La rue Marie-Curie a été entièrement convertie en voie cyclable pour réduire la circulation automobile sur le campus.

La promotion des moyens de transport alternatifs et l’augmentation des espaces verts sur le campus ont contribué à réduire l’oxyde nitreux de 90 % et à garder les émissions de gaz à effet de serre sous la barre des 15 000 tonnes. Selon monsieur Rausseo, « nous n’avons pas enregistré de résultats de la sorte depuis 1974, au moment où nous avons commencé à compiler les données ».

La conservation de l’énergie constitue la pierre angulaire du plan ambitieux de l’Université d’Ottawa, dont Georges Monrose est le principal maître d’œuvre.

« Mon rôle est d’éliminer la consommation d’électricité sur le campus, explique ce dernier. Ce gestionnaire de l’énergie grise, affecté au Bureau du développement durable dans le cadre d’un partenariat entre l’Université d’Ottawa et Hydro Ottawa (cliquez sur Programmes d’énergie), a pour mission de trouver des moyens de réduire la consommation d’énergie sur le campus.

Georges Monrose souligne qu’un petit changement peut rapporter de gros dividendes, ce qui arriverait à point nommé au moment où l’Université veut atteindre son objectif de réduction de ses émissions de gaz à effet de serre de 34 % par rapport à 2005.

« Nous avons de vieux tubes fluorescents de 25 ou de 32 watts, alors que les nouveaux tubes LED sont de 12 watts », fait-il remarquer. Avec les 90 000 tubes sur le campus, adopter la technologie LED nous ferait économiser 1 200 kW, soit deux fois la consommation énergétique de pointe au Pavillon de la Faculté des sciences sociales.

« L’Université dépense plus d’un million de dollars par mois en électricité. À elle seule, la modernisation de l’éclairage nous ferait épargner 10 % », note Georges Monrose. D’autres économies seront réalisées avec l’amélioration des systèmes de chauffage et de climatisation du Complexe des biosciences et du pavillon Colonel‑By au cours de la prochaine année scolaire.

Même si la plupart des réussites en durabilité passent complètement inaperçues, elles ne devraient pas être tenues pour acquises, selon Jonathan Rausseo. Toutes les facultés et tous les services doivent être sensibilisés aux changements en matière énergétique et participer aux efforts pour favoriser la durabilité.

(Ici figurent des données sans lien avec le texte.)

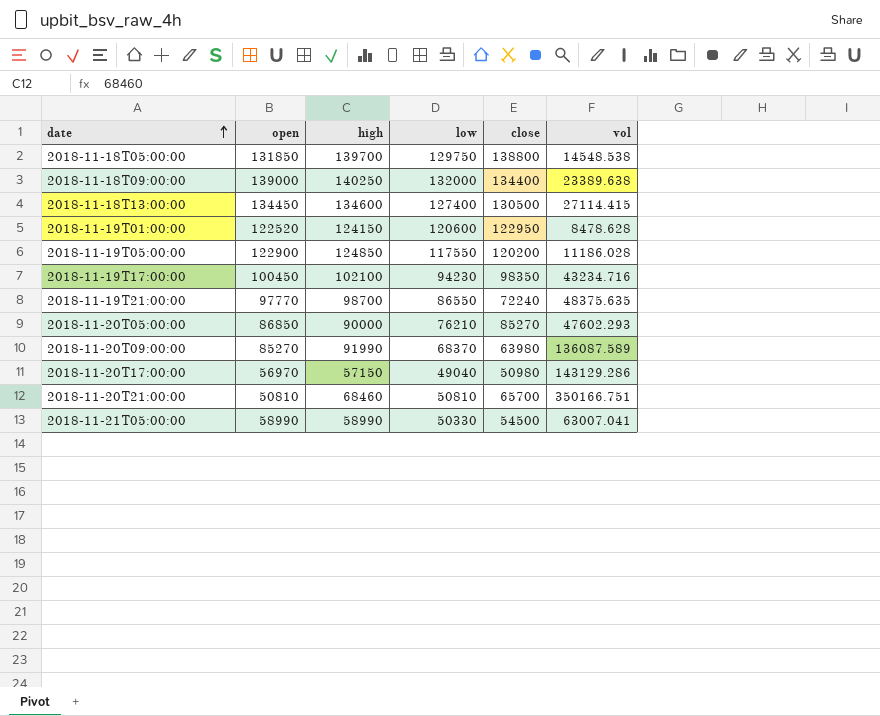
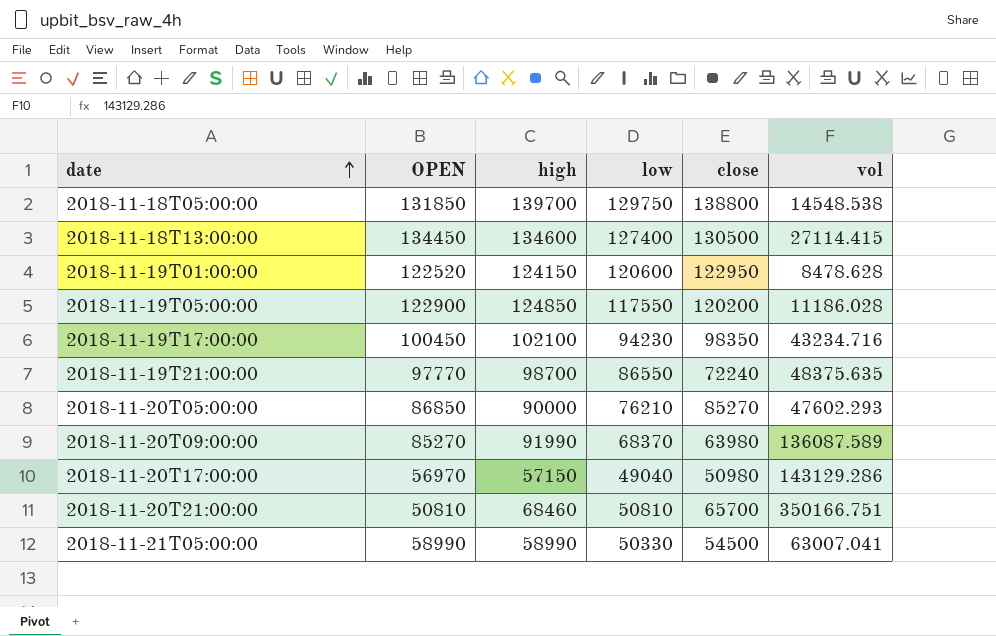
column name: open -> OPEN
row 2018-11-18T09:00:00: 139000 | 140250 | 132000 | 134400 | 23389.638 -> none

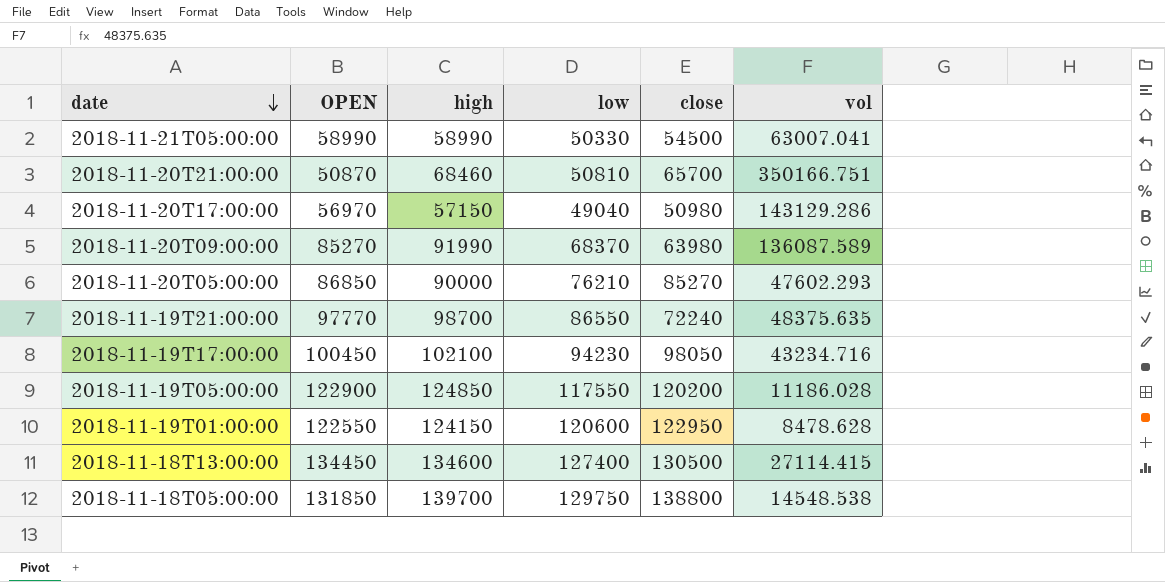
row order: date ascending -> date descending
2018-11-20T21:00:00 | OPEN: 50810 -> 50870
2018-11-19T17:00:00 | close: 98350 -> 98050
2018-11-19T01:00:00 | OPEN: 122520 -> 122550

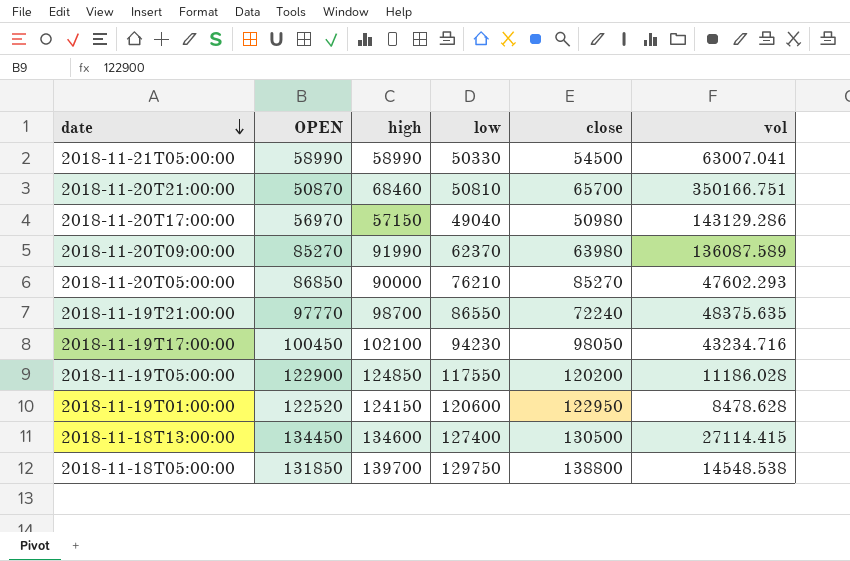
2018-11-20T09:00:00 | low: 68370 -> 62370
2018-11-19T01:00:00 | OPEN: 122550 -> 122520

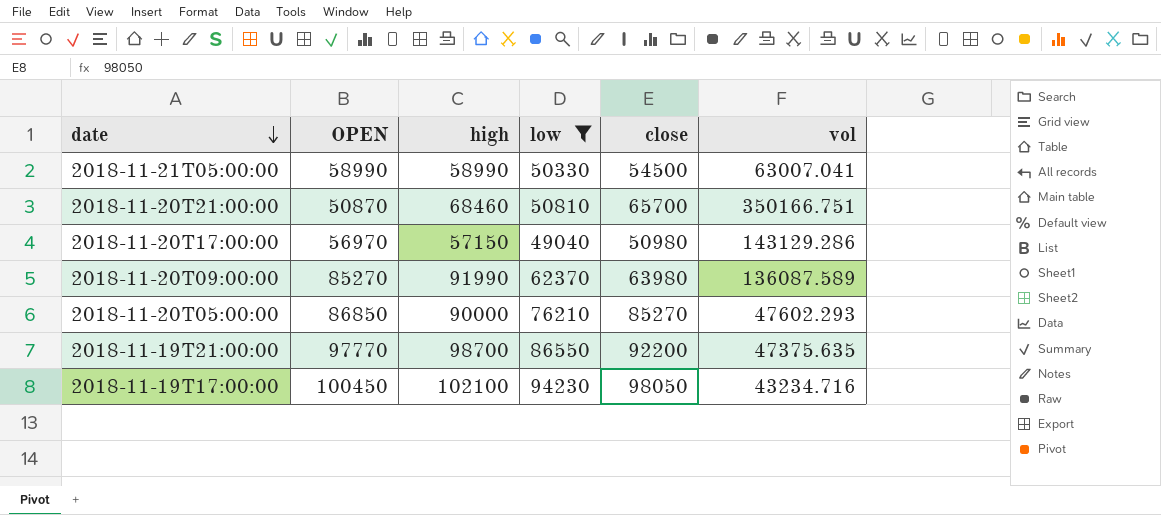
filter: none -> low <= 94230
2018-11-19T21:00:00 | close: 72240 -> 92200
2018-11-19T21:00:00 | vol: 48375.635 -> 47375.635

« Nous aimerions voir que les gens se responsabilisent à l’égard des espaces communs, affirme monsieur Rausseo. Par exemple, si vous entrez dans une salle de classe vide et que les lumières sont allumées, signalez-le. On pourra alors les éteindre à partir d’un dispositif central. »

« Nous voulons que les étudiants et les membres du personnel s’investissent dans la durabilité. Vous serez nos yeux et nos oreilles pour nous aider à bonifier nos espaces communs.»

Restez à l'affût, lors de la prochaine année scolaire, d’une campagne de communication qui conscientisera la communauté universitaire envers la durabilité et encouragera les changements de comportement sur le campus.  

Six femmes souriantes exhibent des cartes sur lesquelles est inscrit « Ask me why I’m awesome » (Demandez-moi pourquoi je suis extraordinaire). Une d’entre elles tient un bol et une cuillère.

Des étudiantes participant  au défi des Services alimentaires J’aime la bouffe, pas le gaspillage dans la Salle à manger 24/7. Les Immeubles veulent rallier davantage d’étudiants et d’employés aux efforts pour augmenter la durabilité.